One other thing for consideration regarding sunscreen selection. Buy creams, not sprays! Sprays are worse for the environment and for us. We inhale those chemicals, so they get into the lungs, as well as the bloodstream.
If you will be spending long amounts of time in the sun, and want to avoid the over-use of chemicals and other products, COVER UP and SEEK SHADE! Choose sun hats and tightly woven, loose-fitting, long sleeved shirts and pants to keep harmful rays away from skin.

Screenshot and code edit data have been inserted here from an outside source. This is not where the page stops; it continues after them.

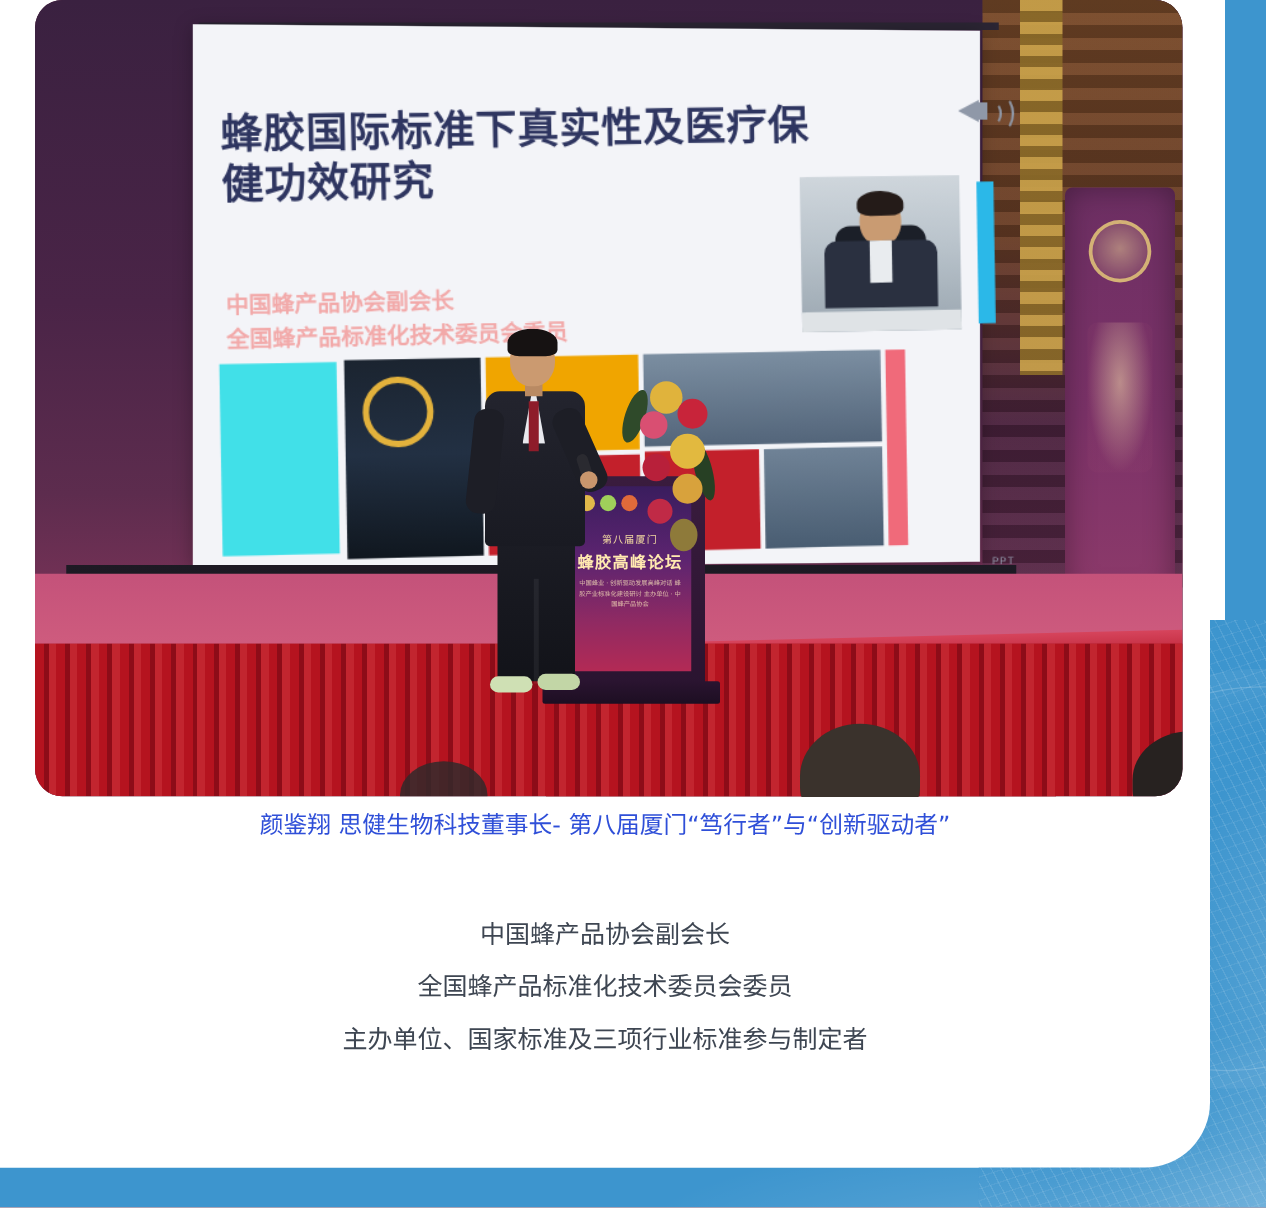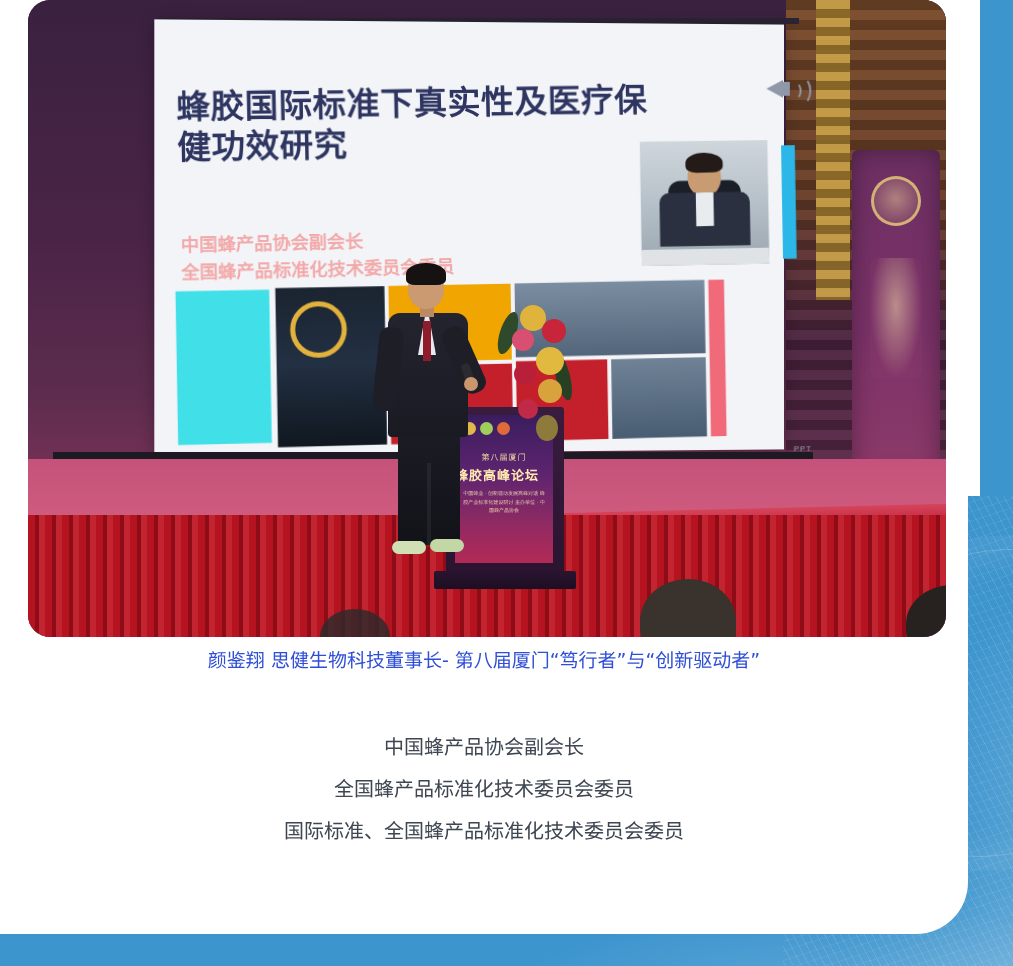"第八届厦门" .podium { bottom: 62px -> 88px }
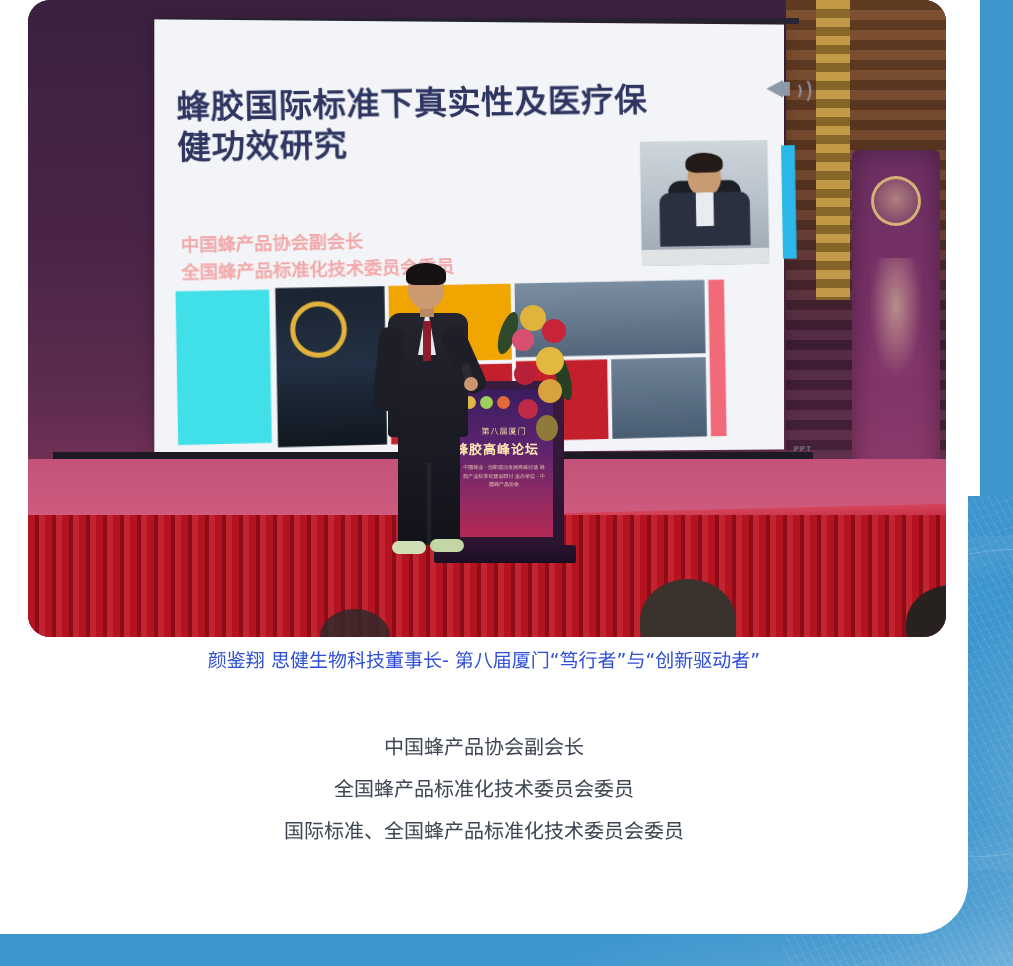"蜂胶高峰论坛" .pb-line2 { text-align: left -> center }
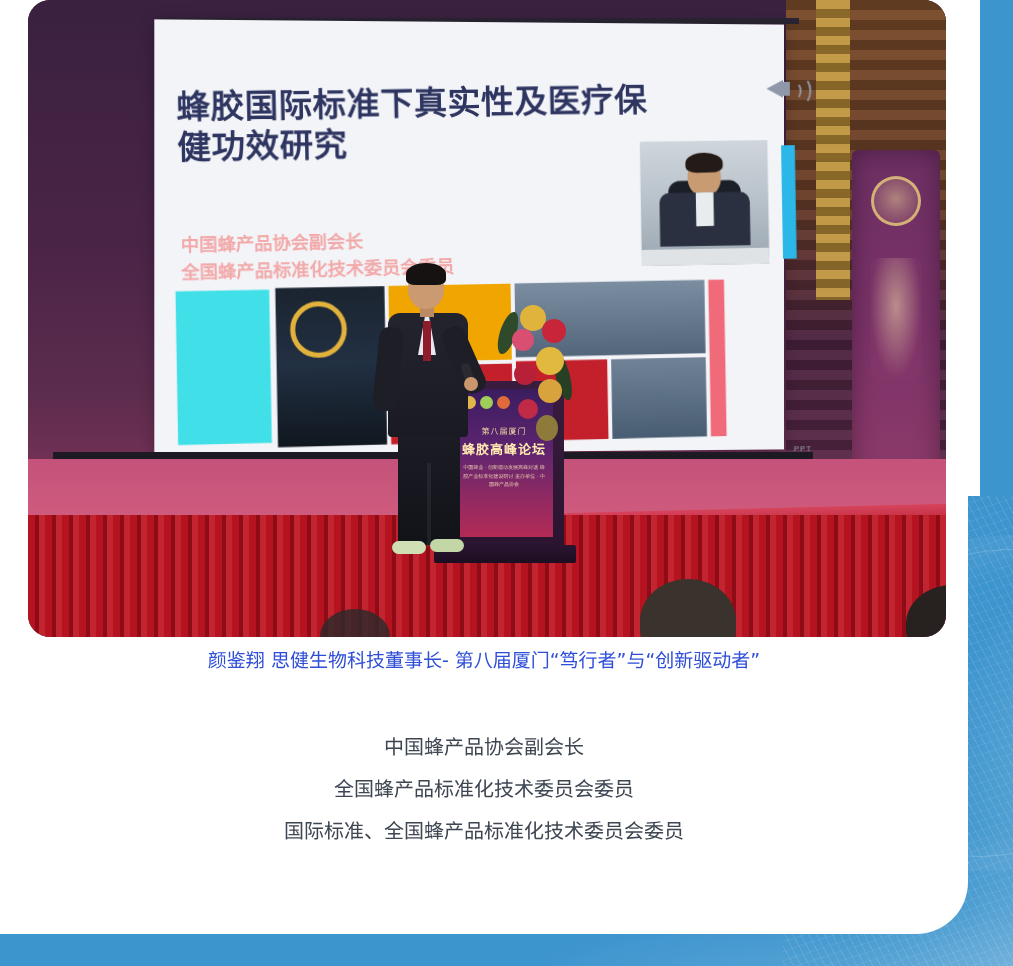"国际标准、全国蜂产品标准化技术委员会委员" p { text: 国际标准、全国蜂产品标准化技术委员会委员 -> 主办单位、国家标准及三项行业标准参与制定者 }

So back to the HEALTHY benefits of the sun. Sun causes our bodies to produce Vitamin D. Adequate levels of Vitamin D provide many health benefits, including simply feeling good! When to get some sun and for how long, to enjoy the healthy benefits, is complicated, but Vitamin D is IMPORTANT! If you have sun sensitivity, burn easily, or can’t get just a small amount of sun each day, be sure to take Vitamin D supplements. If you do burn, or have very dry, scaly, peeling skin, Ford's can help you select an aloe product or other moisturizer; also, ask us about adding green tea extract and/or certain oils to your body lotion. These have antioxidant properties and may help provide a little protection for your skin (very low SPF, not in place of a sunscreen). No matter what, every person is unique, so please ask your pharmacist for advice on what’s right for YOU!